For the absolute beginner many schools offer classes designed to familiarize students with the basics of computer operations (how to set up a computer, basics of using the Windows and/or Mac operating systems, how to connect to and use the internet/web/email). More specific classes in the areas previously mentioned are also available from many schools. Classes are also available for specific software applications (for example, Microsoft Word or Macromedia Dreamweaver).

I’d like to start a new career in computers, what type of training/schooling should I pursue?
The world of computer careers is vast, computer technology is prevalent in many careers (from networking to graphic design, architecture to computer game programming). So the first question you must answer is what area would like to pursue.

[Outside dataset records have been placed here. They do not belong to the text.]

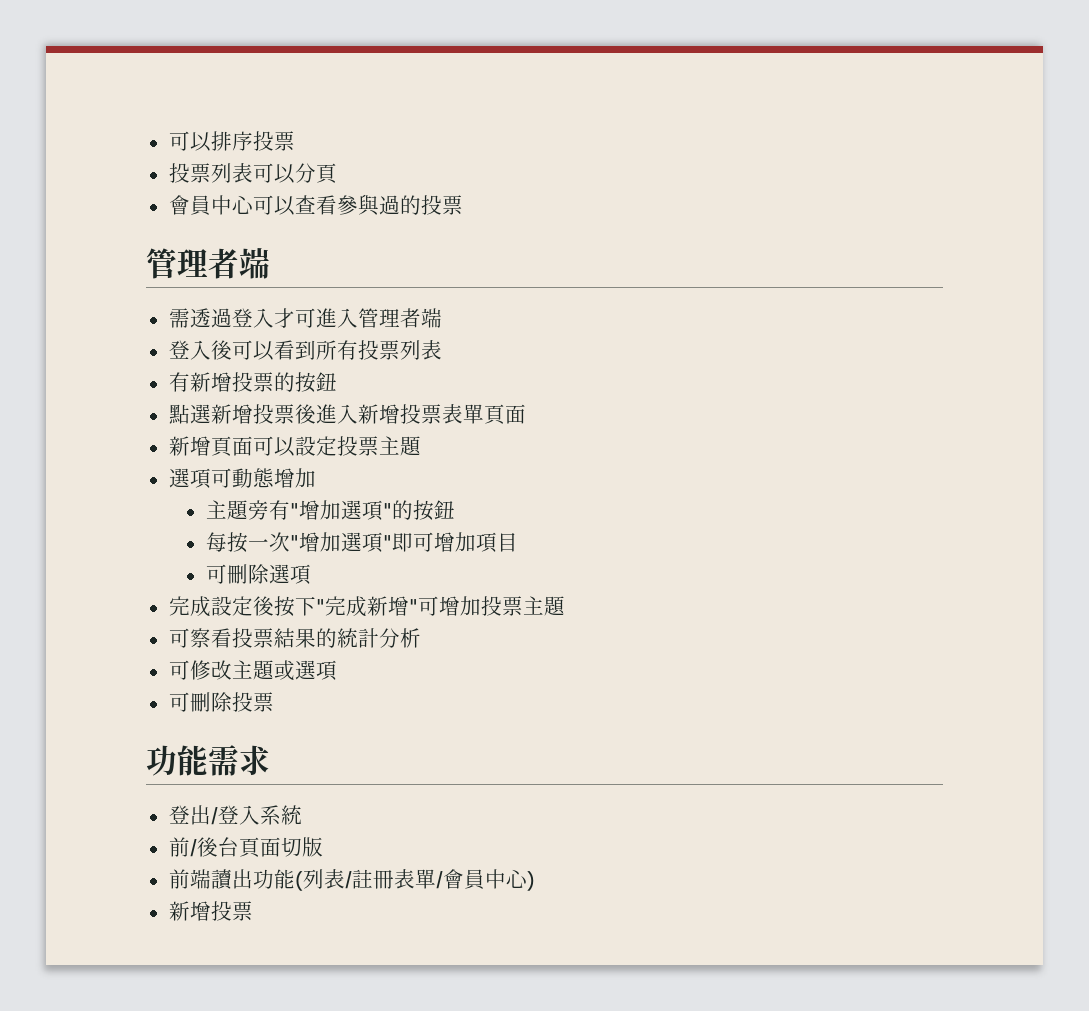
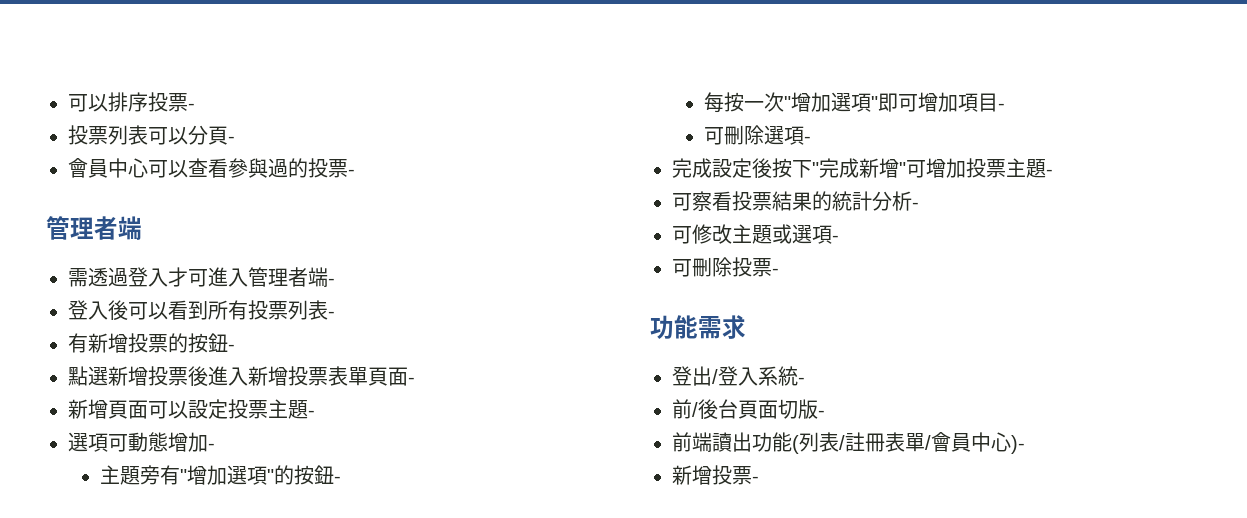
(295, 141) none -> [188,103,195,110] -
(338, 173) none -> [228,136,235,143] -
(463, 205) none -> [348,169,355,176] -
(442, 318) none -> [328,278,335,285] -
(442, 350) none -> [328,311,335,318] -
(337, 382) none -> [228,344,235,351] -
(526, 414) none -> [408,377,415,384] -
(421, 446) none -> [308,410,315,417] -
(316, 478) none -> [208,443,215,450] -
(455, 510) none -> [334,476,342,483] -
(518, 542) none -> [998,103,1006,110] -
(311, 574) none -> [804,136,812,143] -
(565, 606) none -> [1046,169,1053,176] -
(421, 638) none -> [912,202,919,209] -
(337, 670) none -> [832,235,839,242] -
(274, 702) none -> [772,268,779,275] -
(302, 815) none -> [798,377,805,384] -
(323, 847) none -> [818,410,825,417] -
[526,871,535,891] [168,901,253,921] ) // 新增投票 -> [1011,435,1025,454] [672,465,759,485] )- // 新增投票-

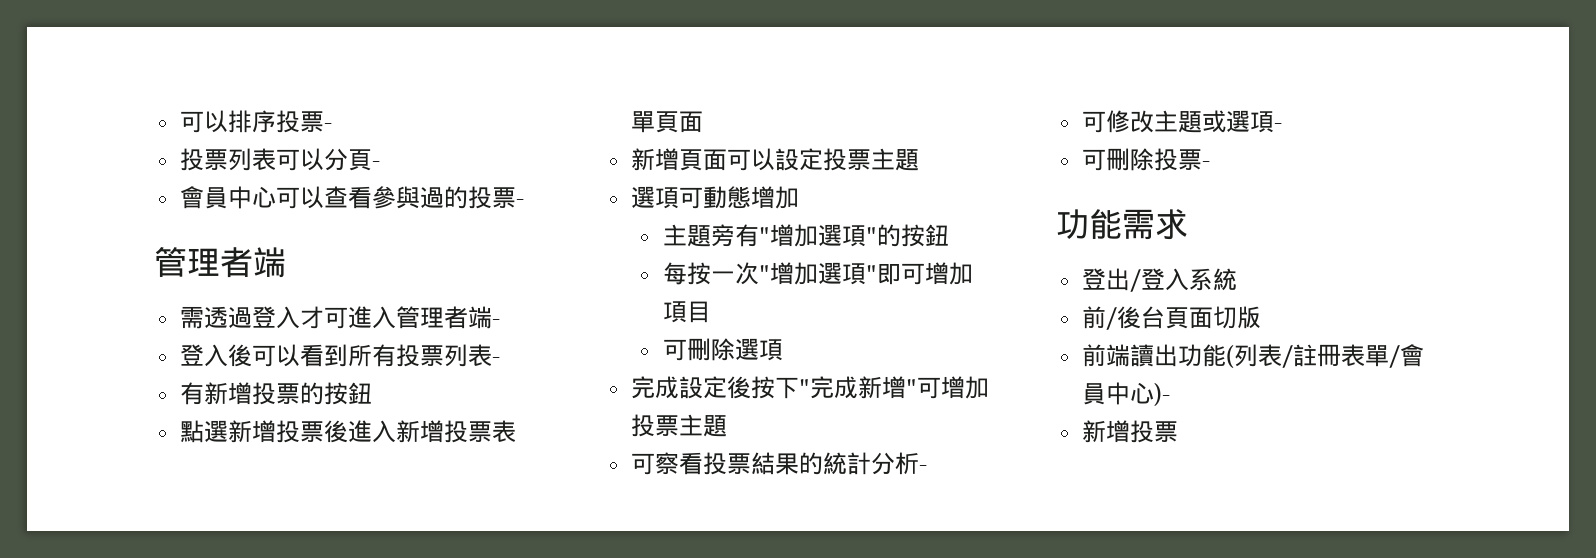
[228,344,235,351] - -> (373, 393) none
[408,377,415,384] - -> (704, 122) none
[308,410,315,417] - -> (920, 160) none
[208,443,215,450] - -> (800, 197) none
[334,476,342,483] - -> (949, 235) none
[998,103,1006,110] - -> (711, 312) none
[804,136,812,143] - -> (783, 350) none
[1046,169,1053,176] - -> (728, 426) none
[798,377,805,384] - -> (1238, 279) none
[818,410,825,417] - -> (1262, 317) none
[752,476,759,483] - -> (1179, 431) none

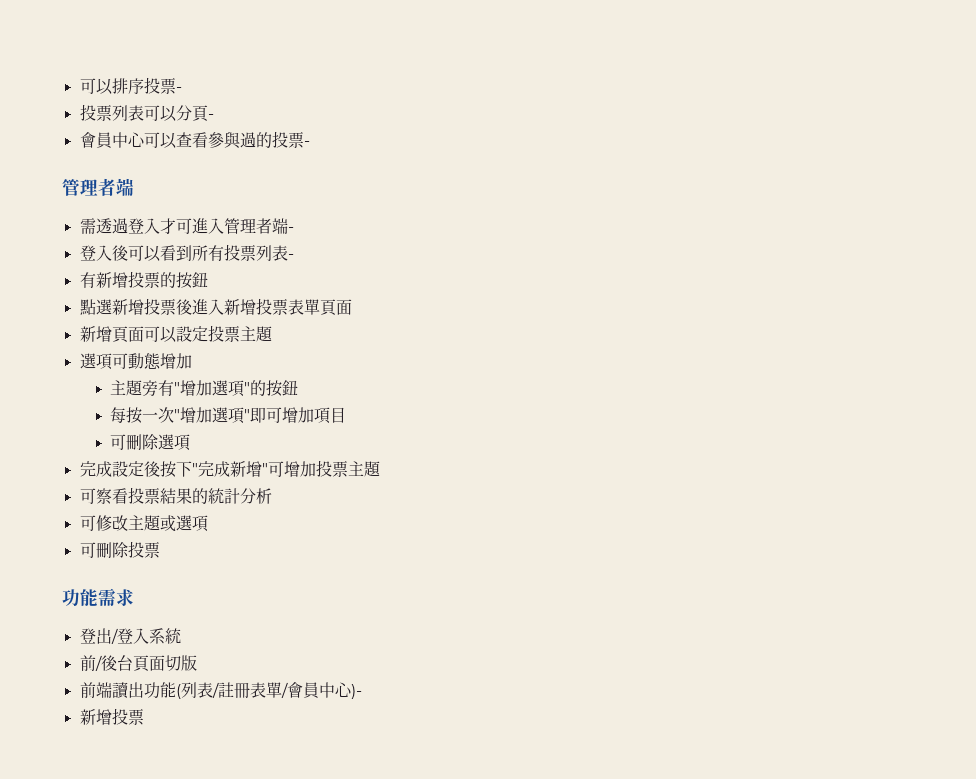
[919,465,928,472] - -> (272, 496) none
[1274,123,1283,130] - -> (208, 523) none
[1202,161,1211,168] - -> (160, 550) none

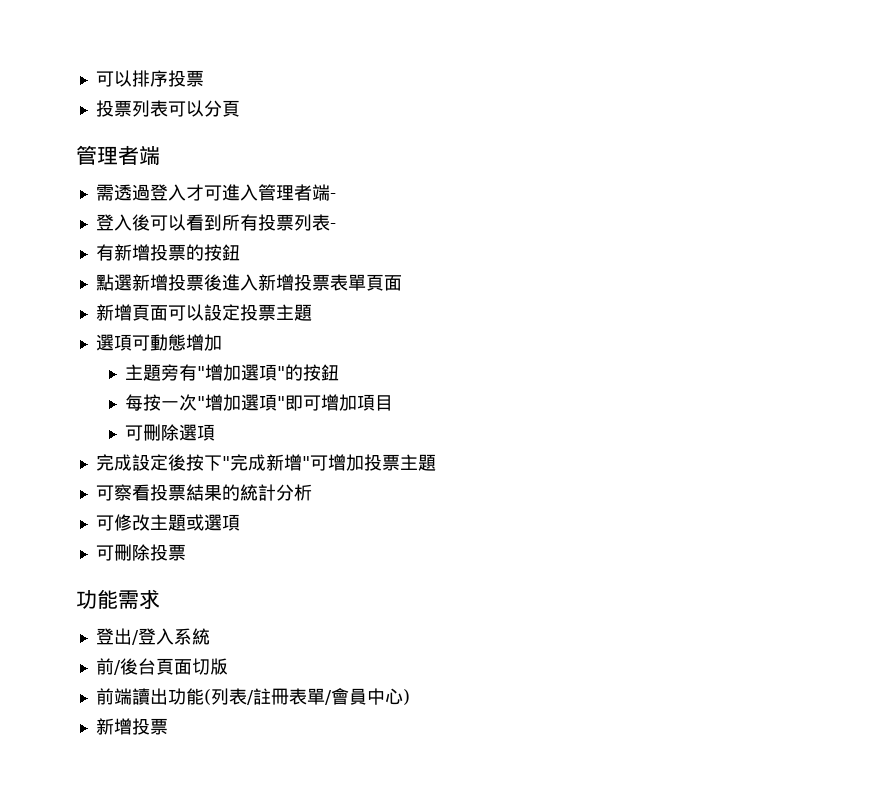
[175,87,182,92] - -> (204, 78) none
[207,114,214,119] [79,131,310,149] - // 會員中心可以查看參與過的投票- -> (240, 108) none
[350,684,362,699] )- -> [402,689,410,705] )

The second question is what type of school to go to. Many career changers look to earn either a degree or certification in some type of computer technology. A degree will give you a more general, well rounded education and tends to offer a lot of hands on experience working with computer technologies. The trade off is that degrees take anywhere from 9 months to 4 years to earn. Certifications tend to take less time (although it is not uncommon to take a year to prepare for a more advanced certification and take all the tests needed to earn it). Many employers like to hire certified employees as it assures them that they have at least obtained a certain level of expertise with the technology they are working with. Certification classes very from shorter classes (sometimes called "boot camps") designed to quickly prepare you to pass the certification test to longer classes that meet often and offer more hands on experience. Typically the latter will be more appropriate for a beginner (most boot camps are specifically designed for students with a lot of experience).

Beginner Computer Training FAQIt's been said in the computer industry that as important as education is, it is in not a substitute for "hands on experience." For this reason career changers should look for programs that offer a large amount of hands on "lab" time. Some schools can even help you find internships, sometimes even with the "Networking" or "Consulting" division of the same company.

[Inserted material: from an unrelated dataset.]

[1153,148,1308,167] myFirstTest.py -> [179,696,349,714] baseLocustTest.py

I’m about to graduate high school and want to get into computers? What should I do?
We’ve got a special FAQ, just for you.

What are some good certifications for someone just getting started?
Here are some you might consider depending on your interests (this list is not comprehensive, but highlights some of the most popular certifications pursued by those just getting started).

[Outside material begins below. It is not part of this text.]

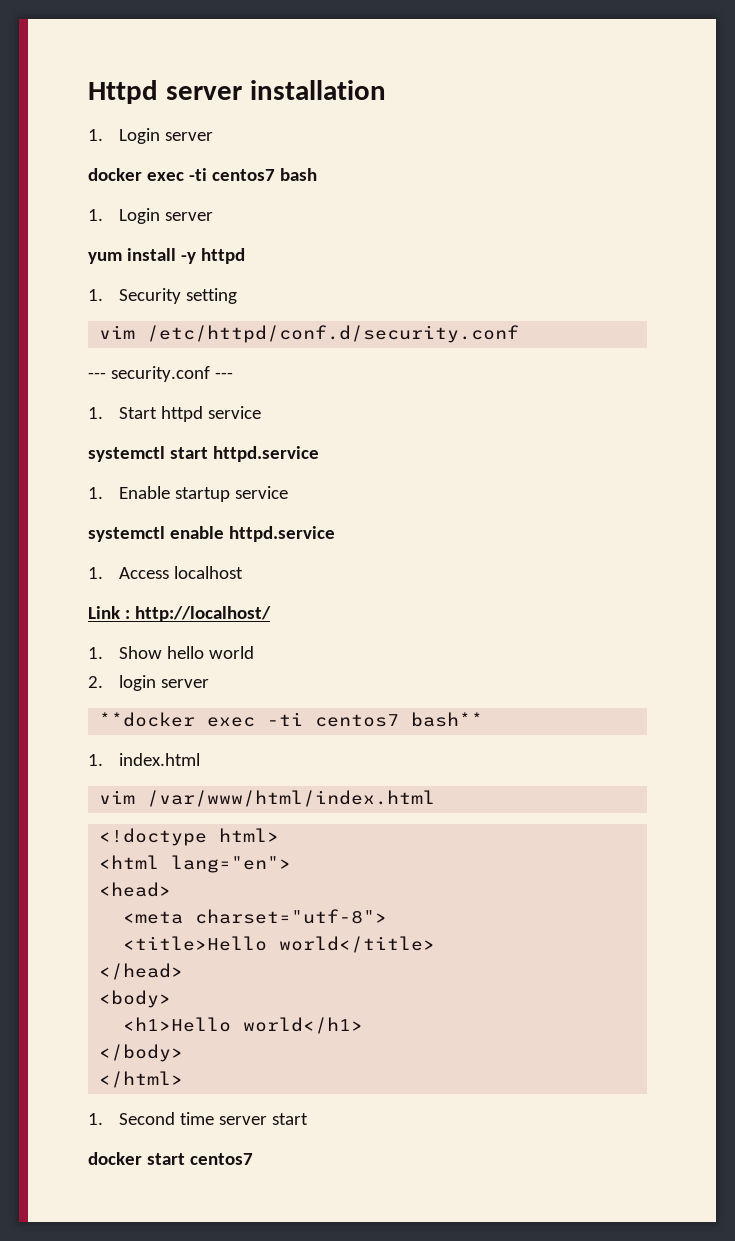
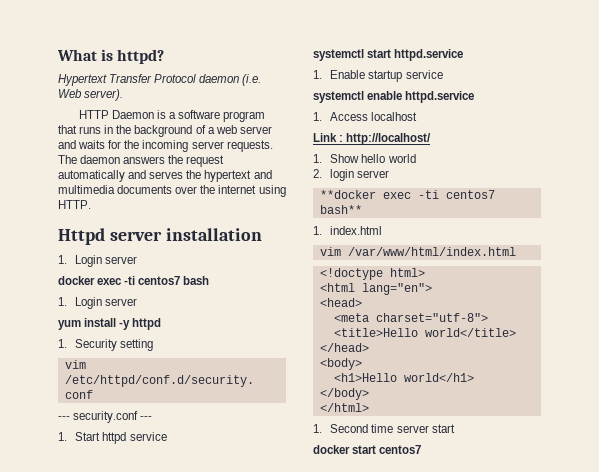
(88, 92) none -> [57,49,165,64] [58,74,262,86] [58,89,124,101] [78,110,266,122] [58,125,272,137] [58,140,273,152] [58,155,225,167] [58,170,272,182] [58,185,286,197] [58,200,91,209] What is httpd? // Hypertext Transfer Protocol daemon (i.e. Web server). // HTTP Daemon is a software program that runs in the background of a web server and waits for the incoming server requests. The daemon answers the request automatically and serves the hypertext and multimedia documents over the internet using HTTP. //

  • A+ - Offered by CompTIA, A+ is a basic certification for computer repair technicians. For someone that is already familiar with computer usage (say, setting up and using your home computer) A+ offers a good path to build on that knowledge and obtain the skills necessary to maintain computers in a work environment. Many people go on to earn more advanced certifications in networking and other computer areas after earning their A+ Certification.
  • CCNA - Cisco’s basic certification in their networking and router technologies.
  • CIW (Certified Internet Webmaster) - The "associate" level certification is designed for those just getting started.
  • Network+ - Also from CompTIA, their networking certification.
  • MCP (Microsoft Certified Professional) - You can earn this certification with a speciality in one of many Microsoft technologies.
  • MOUS (Microsoft Office User Specialist) - Microsoft’s certification for their popular Microsoft Office Suite.

Do I need to have a college degree to get a job in computers?
It’s well known that Bill Gates dropped out of Harvard to start Microsoft. He seems to have done ok for himself. This is a very tough question, many employers do prefer to higher candidates that have college degrees (and preferably in an area related to the job they are doing). But the computer industry, perhaps more then any, has opened opportunities to anyone that is smart and can figure out how to make things work. It’s not uncommon to find programmers, system administrators, webmasters, etc. who never attended college (or even left college early because they were offered a job they couldn’t turn down).

Earning a college degree does tend to give one a more balanced education and earning a computer degree gives the student an opportunity to spend a lot of time working with the technologies they are studying. Also, many large companies recruit candidates out of college. This can often help jump start a career in computers but is by no means a prerequisite.

Now that you've gotten free know-how on this topic, try to grow your skills even faster with online video training. Then finally, put these skills to the test and make a name for yourself by offering these skills to others by becoming a freelancer. There are literally 2000+ new projects that are posted every single freakin' day, no lie!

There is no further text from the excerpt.